Explore concept of VNA - Vertical Node Autoscaler
eytan-avisror opened this issue · 3 comments
In some cases, it may be appropriate to scale nodes vertically, i.e. from m5.xlarge to m5.2xlarge.
For example, when we detect better binpacking may occur, or when the IG reaches the max and there are pending pods.
e.g.
We can try to abstract instance type completely, example:
apiVersion: instancemgr.keikoproj.io/v1alpha1
kind: InstanceGroup
metadata:
name: my-instance-group
namespace: instance-manager
spec:
provisioner: eks
strategy:
type: rollingUpdate
rollingUpdate:
maxUnavailable: 1
eks:
minSize: 3
maxSize: 6
configuration:
# < instanceType not provided >
instanceFamily: m5 # optional
resources:
requests:
mem: 8Gi
cpu: 2
limits:
mem: 64Gi
cpu: 16
...
Initially spin up m5.xlarge (if instanceFamily is provided, otherwise we can decide the best match) which provides 2vcpu/8Gi mem, and we can scale up to m5.4xlarge which has 16/64 respectively.

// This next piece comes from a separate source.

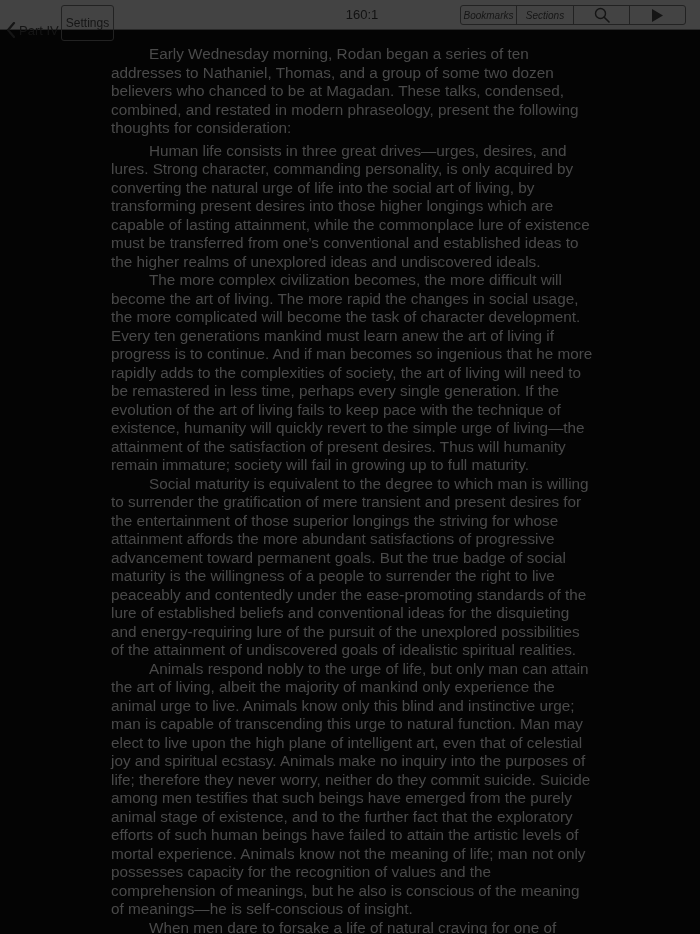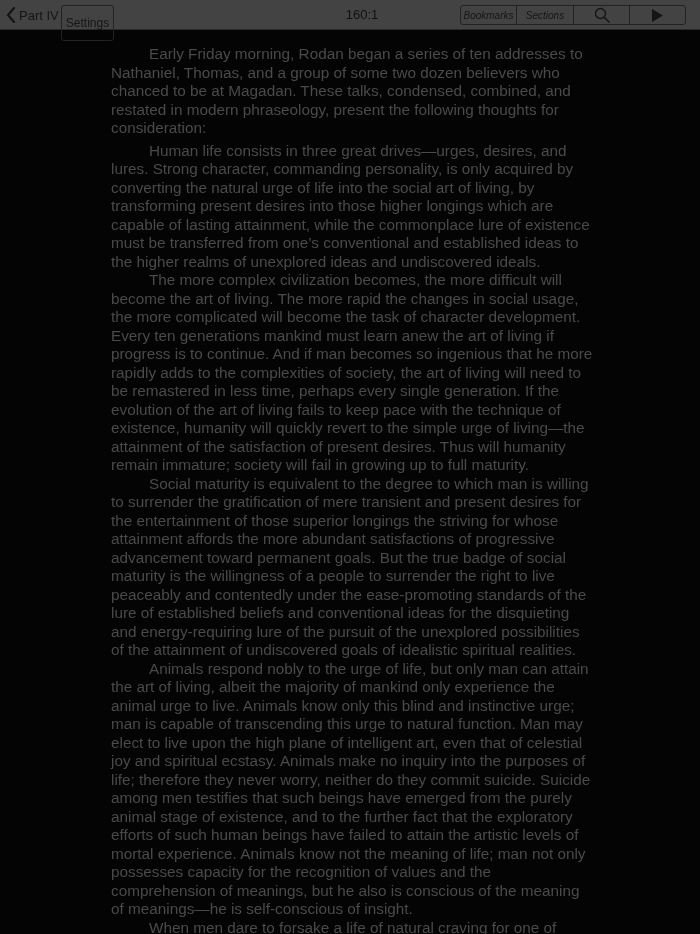"Part IV" .back-btn { top: 5px -> 20px }
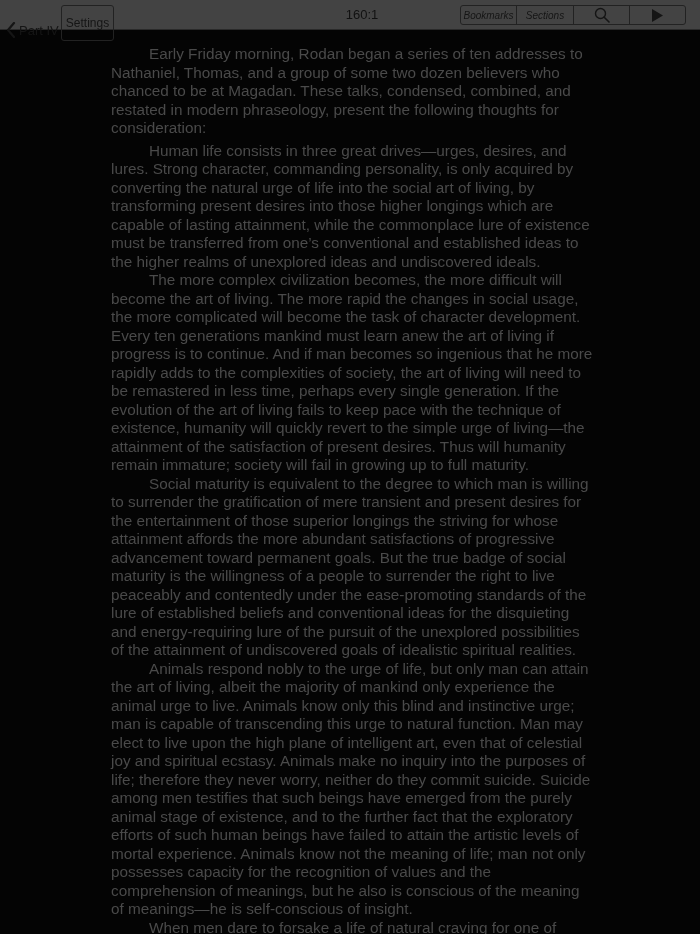"Early Friday morning, Rodan began" p.first { text: Friday -> Wednesday }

Another option is to keep this new spec inside VerticalScalingPolicy
so that the IG simply does not provide instanceType and VSP can be provided as follows:
apiVersion: instancemgr.keikoproj.io/v1alpha1
kind: VerticalScalingPolicy
metadata:
name: default
namespace: instance-manager
spec:
instanceFamily: m5 # optional
resources:
requests:
mem: 8Gi
cpu: 2
limits:
mem: 64Gi
cpu: 16
scaleTargetRef:
apiVersion: instancemgr.keikoproj.io/v1alpha1
kind: InstanceGroup
name: my-instance-group
We should also probably explore supporting something like HPA's behavior
spec based on node capacity
behavior:
scaleDown:
stabilizationWindowSeconds: 300
policies:
- type: Percent
value: 100 // should be between 0 and 40
periodSeconds: 15
scaleUp:
stabilizationWindowSeconds: 0
policies:
- type: Percent
value: 100
periodSeconds: 15
- type: Pods
value: 4
periodSeconds: 15
selectPolicy: Max
@backjo any thoughts on this, would you find this useful?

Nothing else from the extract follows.